Philomusica give their spring concert under conductor Iwan Teifion Davies on Saturday, 23 March at Aberystwyth Arts Centre (8pm).
It opens with the overture to Joseph Parry’s opera, Blodwen, arranged by Dr. David Russell Hulme.
Joseph Parry (1841-1903) was the first professor of music at Aberystwyth University in 1874. It was in Aberystwyth that Blodwen was first performed on 21 May 1878 in Aberystwyth’s Temperance Hall on Queen’s Road. It was the first opera written by a Welsh composer and also to be performed in Welsh, and was successful, with a further 500 performances worldwide by 1896.

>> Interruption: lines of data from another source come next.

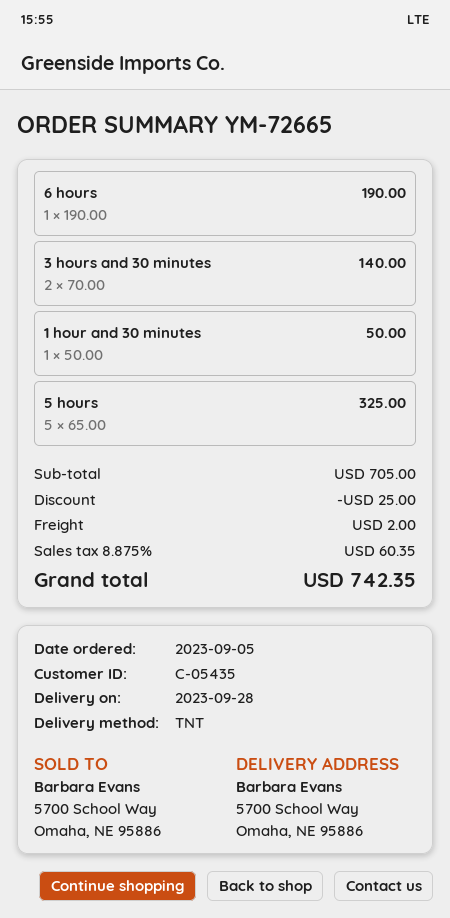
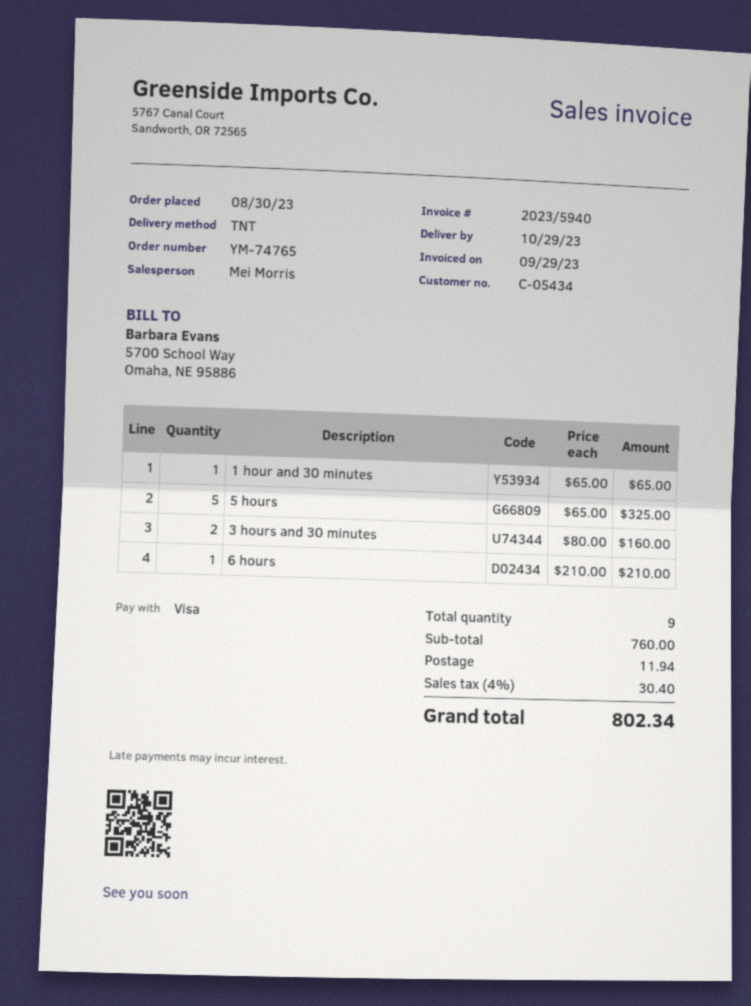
order number: YM-72665 -> YM-74765
order date: 2023-09-05 -> 2023-08-30
delivery date: 2023-09-28 -> 2023-10-29
customer number: C-05435 -> C-05434
6 hours: 1 x 190.00 = 190.00 -> 1 x 210.00 = 210.00
3 hours and 30 minutes: 2 x 70.00 = 140.00 -> 2 x 80.00 = 160.00
1 hour and 30 minutes: 1 x 50.00 = 50.00 -> 1 x 65.00 = 65.00
subtotal: 705.00 -> 760.00
discount: 25.00 -> none
shipping: 2.00 -> 11.94
tax: 8.875% = 60.35 -> 4% = 30.40
total: 742.35 -> 802.34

The concert also celebrates Hilary Tann (1947- 2023). The first woman to receive a degree in composition from the University of Wales at Cardiff, she earned master’s and doctoral degrees at Princeton University. Known for the lyricism and spirituality of her music, a combination of welsh origins, American domicile and an extended period of study of Japanese music has placed a unique stamp on Tann’s music.
Philomusica will perform From the Feather to the Mountain, composed in 2004.

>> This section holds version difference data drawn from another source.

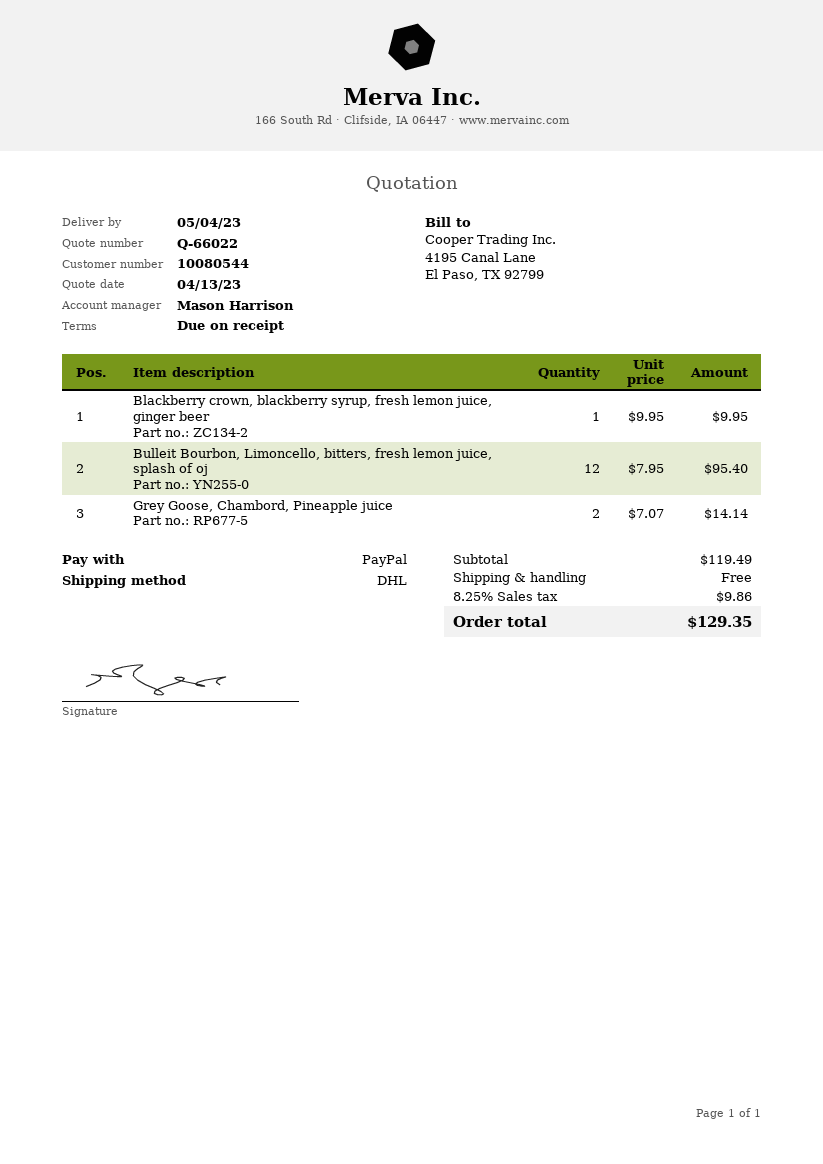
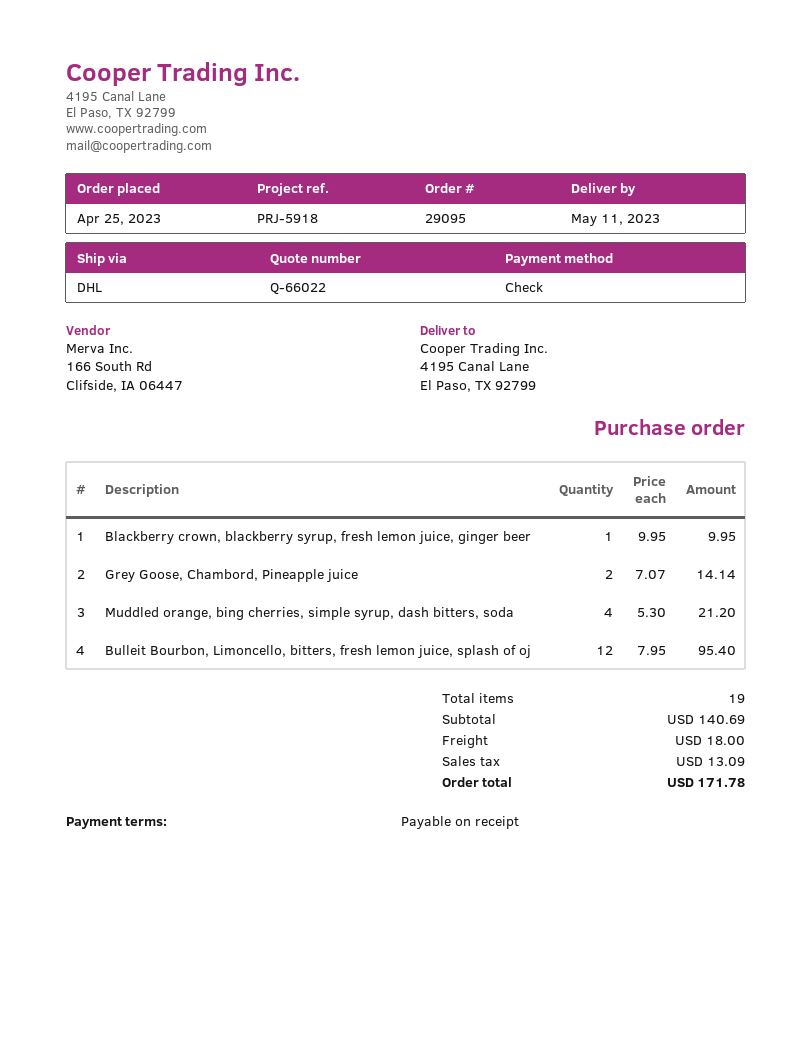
delivery date: 2023-05-04 -> 2023-05-11
payment method: PayPal -> cheque
Muddled orange, bing cherries, simple syrup, dash bitters, soda: none -> 4 x 5.30 = 21.20
subtotal: 119.49 -> 140.69
shipping: 0.00 -> 18.00
tax: 9.86 -> 13.09
total: 129.35 -> 171.78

There will be a free talk by Dr Rhian Davies on Hilary Tann at 6.30pm prior to the start of the concert.
Rhian was a personal friend and collaborator of Hilary’s. Tann has left her archive to the National Library of Wales and her ashes were buried in her beloved Ferndale in the Rhonda.
The final piece in the concert will be Czech composer, Antonín Dvořák’s (1841-1904) Ninth Symphony, subtitled, “From the New World”.
Having attained success in Europe Dvořák, in 1892, was invited to become the first director of New York’s Conservatory of Music.
Although he stayed a short time in America his interest in Native American and African American music was an amazing influence on his own music from that time.
The Ninth Symphony was premiered on 16th December 1893 at the Carnegie Hall. It was a resounding success.
This symphony needs no introduction as it is much loved, many will remember Ridley Scott’s ‘Hovis ad’ and Neil Armstrong took it on the Apollo 11 mission to the moon.